Alfred Samuels (Prostate Cancer Survivor)


When you have cancer, you have to fight two battles. One is cancer itself, while the other is living in a world where only a few people understand what you are up against. I decided to adapt to my limitations. Prostate Cancer is a crisis in the black community right now. Every year almost thousands of our men die because of this cancer, and many more suffer harm to 

their lifestyle due to prostate cancer treatments. I would say to you that I am the voice for the voiceless. I am a passionate patient and also a volunteer. 


In 2012, I received an unexpected and untimely stage four diagnosis with a presenting PSA of 509. For someone my age at that time, which was 54, my PSA should have been two and four while my PSA was five hundred nine. I was told to shift my thinking to the short term from the long term, but despite this, as you can see, I am very much alive and kicking with my cancer now well managed. 

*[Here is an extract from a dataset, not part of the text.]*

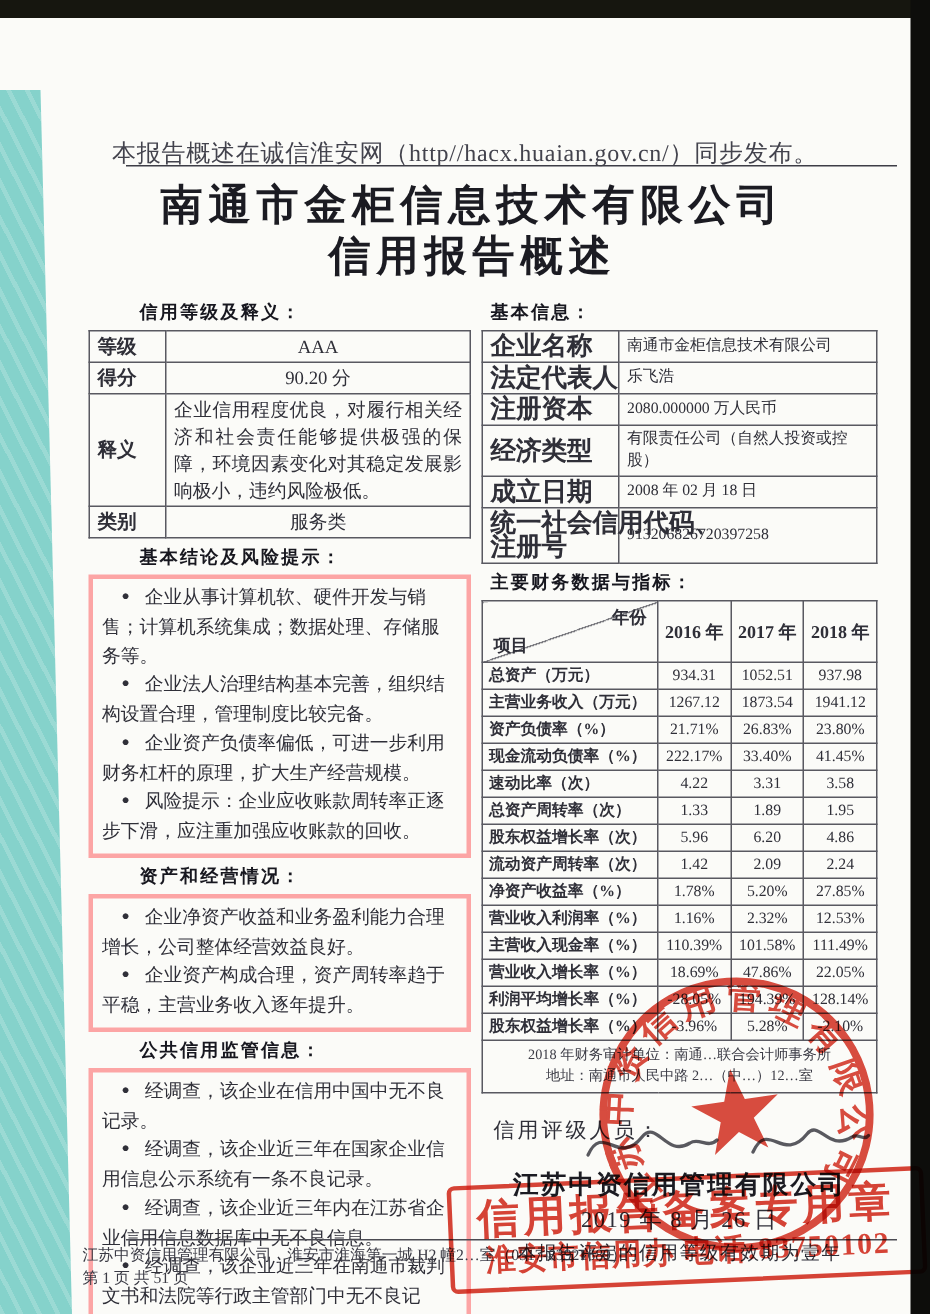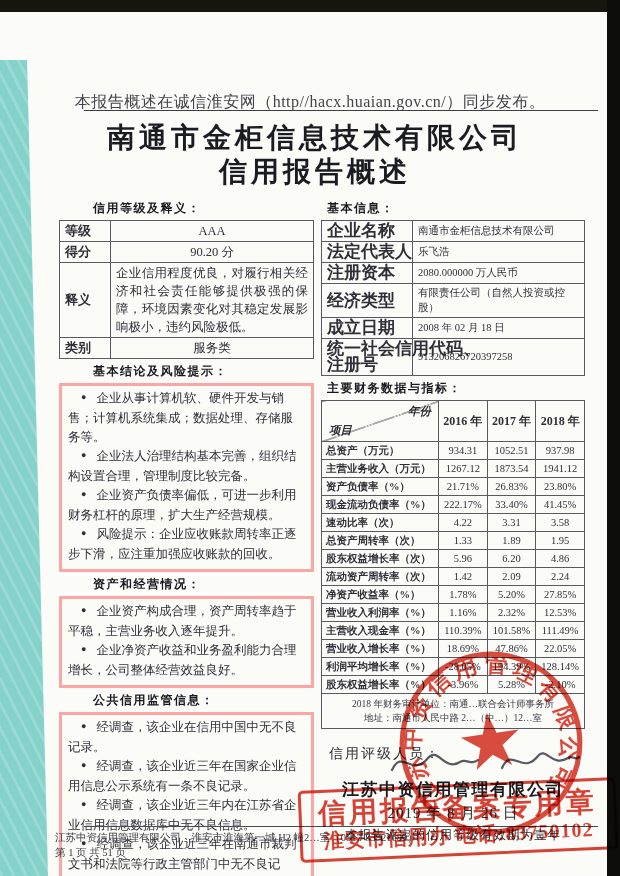"年份" th.diag { font-style: italic -> none }
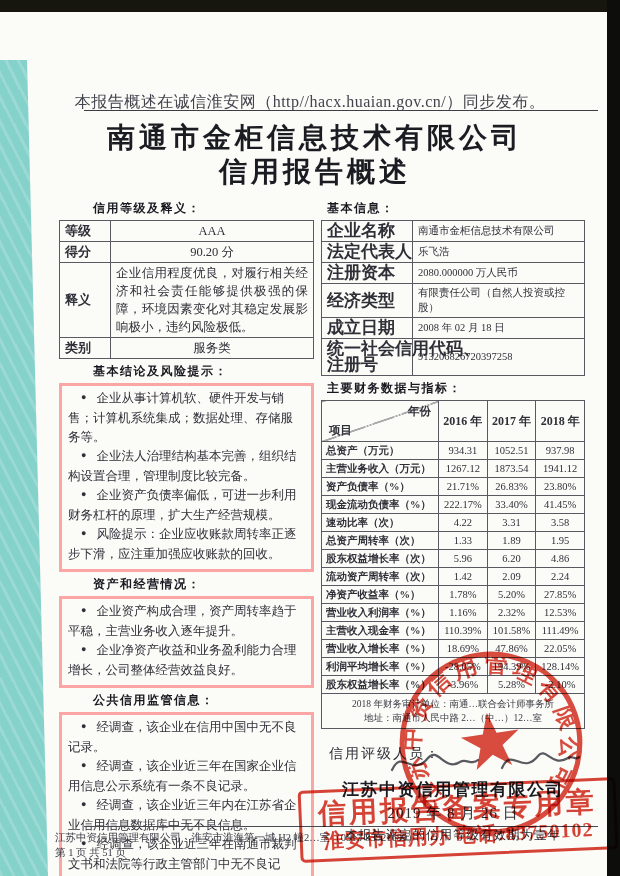"企业资产构成合理，资产周转率趋于平稳，主营业务收入逐年提升。" p.bullet { order: before "企业净资产收益和业务盈利能力合理增长，公司整体经营效益良好。" -> after "企业净资产收益和业务盈利能力合理增长，公司整体经营效益良好。" }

Almost ten years later, but with a few side effects. Some of those side effects are the loss of muscle mass and the pains I still get in my lower back region. A medication that I am on has torn apart my whole testosterone in my body because I am on a testosterone reducing agent. These are just some of the side effects. 

My personal experience has not been a smooth one. There have been times when I believe the care I received and the empathy towards myself and my wife regarding what we were facing were sometimes absent by some medical professionals. On a particular occasion, we had to raise an official complaint. 

During my journey, I had a consultant that happened to look like me, a black male. We got on very well when I was first referred to my cancer treatment centers. He was part of the team, and we seemed to get on well. I felt he understood me from my culture to food, my lifestyle, and how I was. He demonstrated empathy towards me, and I was going to the lesson to be more when he said something and advised something to me than potential others. I am not saying that the other consultants did not know what they were doing, but there's something about the connection we had because he spoke in my language. A bond and trust developed with this consultant when you first meet your doctor. You need to listen to your gut feeling and reside if he is the medical professional for you. 

What keeps me positive during this journey? 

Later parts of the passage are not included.